I don't know what I'm feeling right now. Am I depressed? (usually.) Is it my period? (always.) Do I have an ulcer? (yes.) I have been waking up early because I can't sleep. last night I was more tired than I ever remember being, I stayed up til two making a budget for the next three months because I am freaking terrified of failing.
So now i'm up preparing for an event that Im usually incredibly enthusiastic about... but I don't really give a crap. There have been a lot of leadership changes and basically the ball got dropped big time and this is not going to be what it should have been... and I'm pissed and disappointed of COURSE I could have done it better, done it right. But man who cares, it might be totally jacked up but it's still a thing and totally deserves my enthusiasm and support.
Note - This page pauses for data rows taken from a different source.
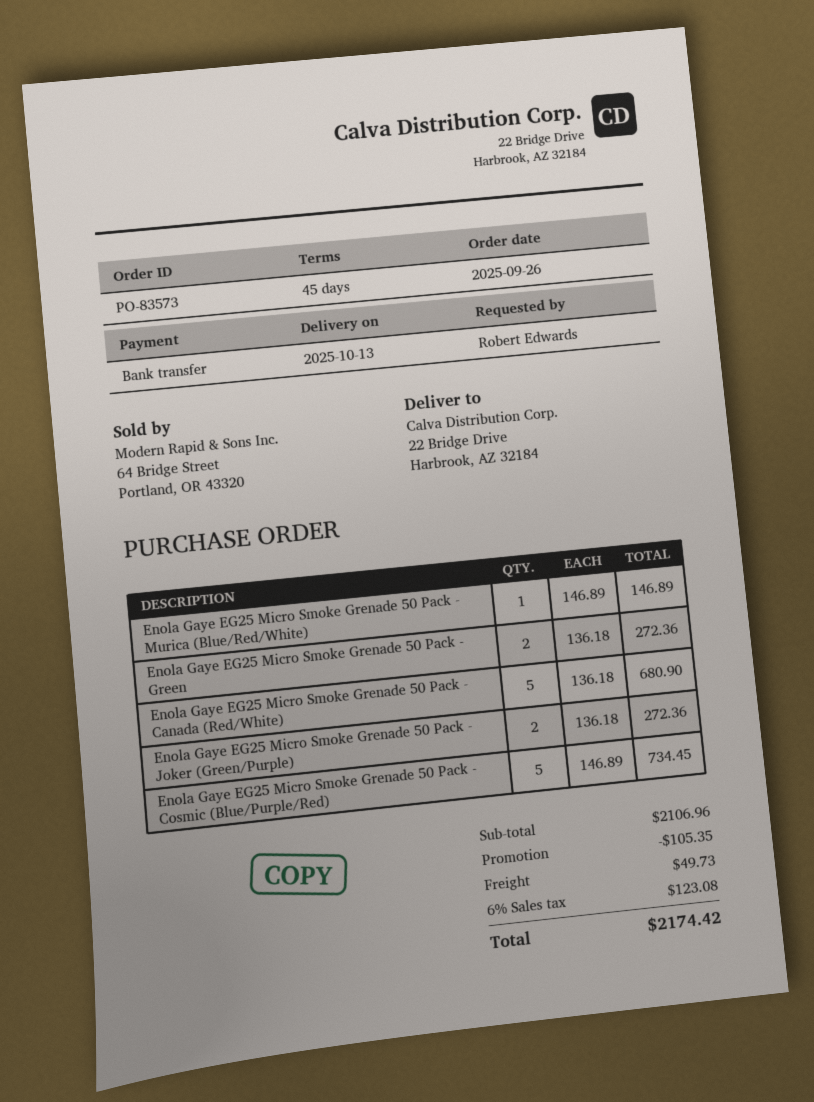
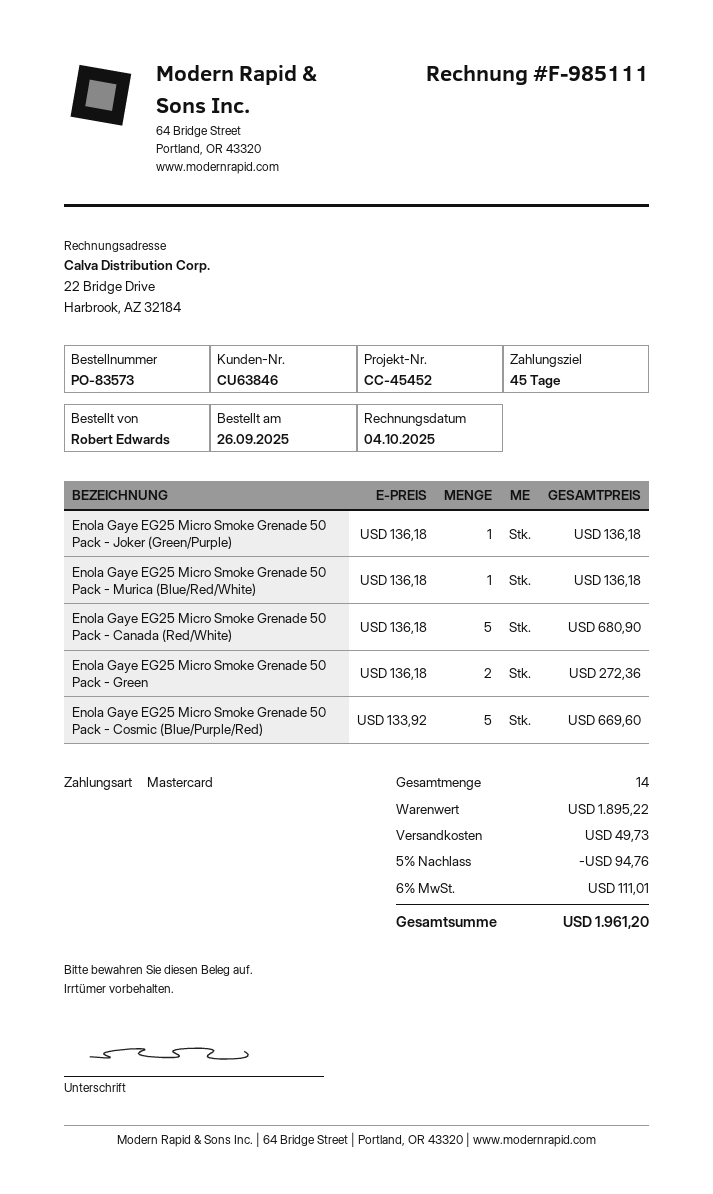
payment method: bank transfer -> Mastercard
Enola Gaye EG25 Micro Smoke Grenade 50 Pack - Murica (Blue/Red/White): 1 x 146.89 = 146.89 -> 1 x 136.18 = 136.18
Enola Gaye EG25 Micro Smoke Grenade 50 Pack - Joker (Green/Purple): 2 x 136.18 = 272.36 -> 1 x 136.18 = 136.18
Enola Gaye EG25 Micro Smoke Grenade 50 Pack - Cosmic (Blue/Purple/Red): 5 x 146.89 = 734.45 -> 5 x 133.92 = 669.60
subtotal: 2106.96 -> 1895.22
discount: 105.35 -> 94.76
tax: 6% = 123.08 -> 6% = 111.01
total: 2174.42 -> 1961.20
So Im sitting here resisting getting ready... well... pre-getting ready.
I'm listening to music and my stomach is hurting. Am I nervous? Am I upset that I haven't heard a word from him?? I don't know why, thats what happens in breakups, dummy. Or am I just sick from that ridiculous food from The Hat last night??
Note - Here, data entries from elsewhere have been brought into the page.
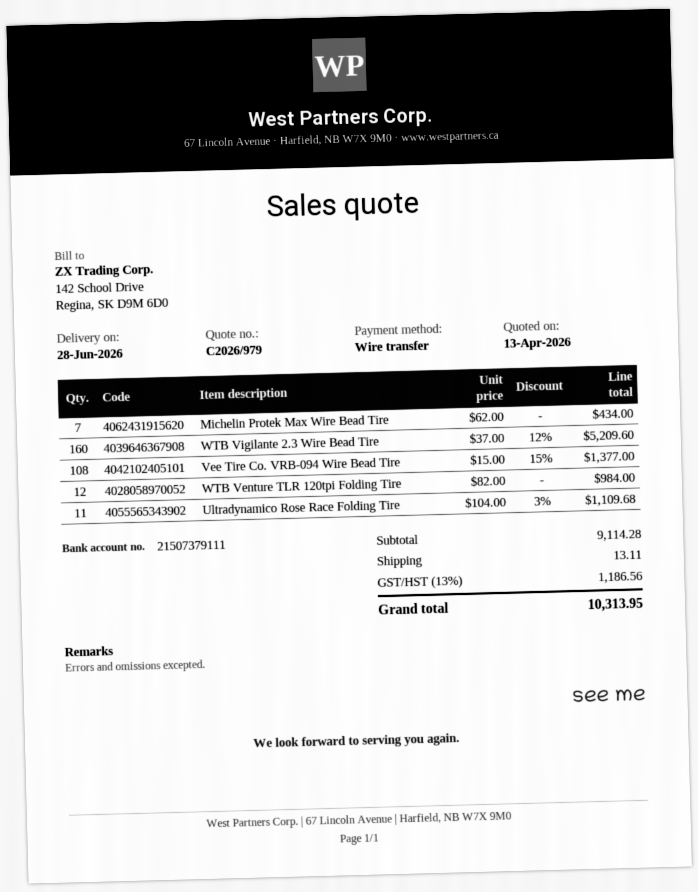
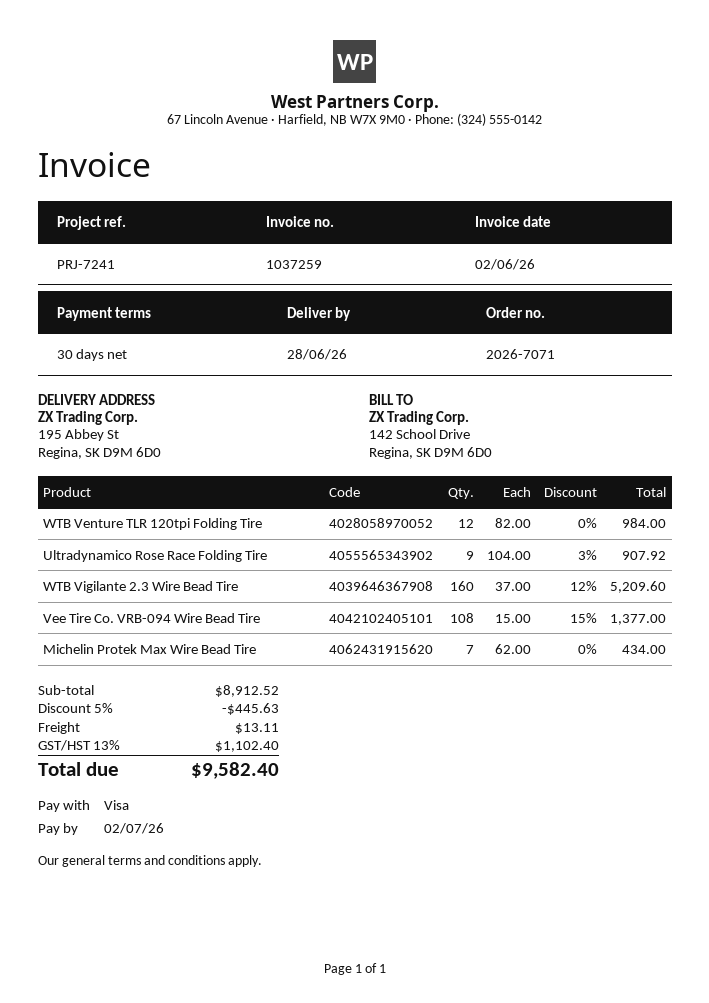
payment method: bank transfer -> Visa
Ultradynamico Rose Race Folding Tire: 11 x 104.00 - 3% = 1109.68 -> 9 x 104.00 - 3% = 907.92
subtotal: 9114.28 -> 8912.52
discount: none -> 5% = 445.63
tax: 13% = 1186.56 -> 13% = 1102.40
total: 10313.95 -> 9582.40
We went to see Donald Miller, my most favorite author, whom I just adore... and we met him.... and I am really disappointed. That's a weird feeling. My room mate and I were talking to him, and I was telling him about how awesome his book about growing up with out a dad was to me and how much it meant to me and he like gave me some rushed response and quickly turned to this beautiful leggy blonde who's name he already knew and was like all "oohh, heey. you know theres a green room if you want to wait" and Diana and no longer existed.
This really made me feel shitty man. I am bummed out my encounter with Donald Miller.
I guess dudes are still dudes even if they're "down to earth" christian dudes.
Never meet your heroes.
Maybe thats why I have diarrhea.
I need to go wash off all this disappointment and get my day started. I have kids to love today.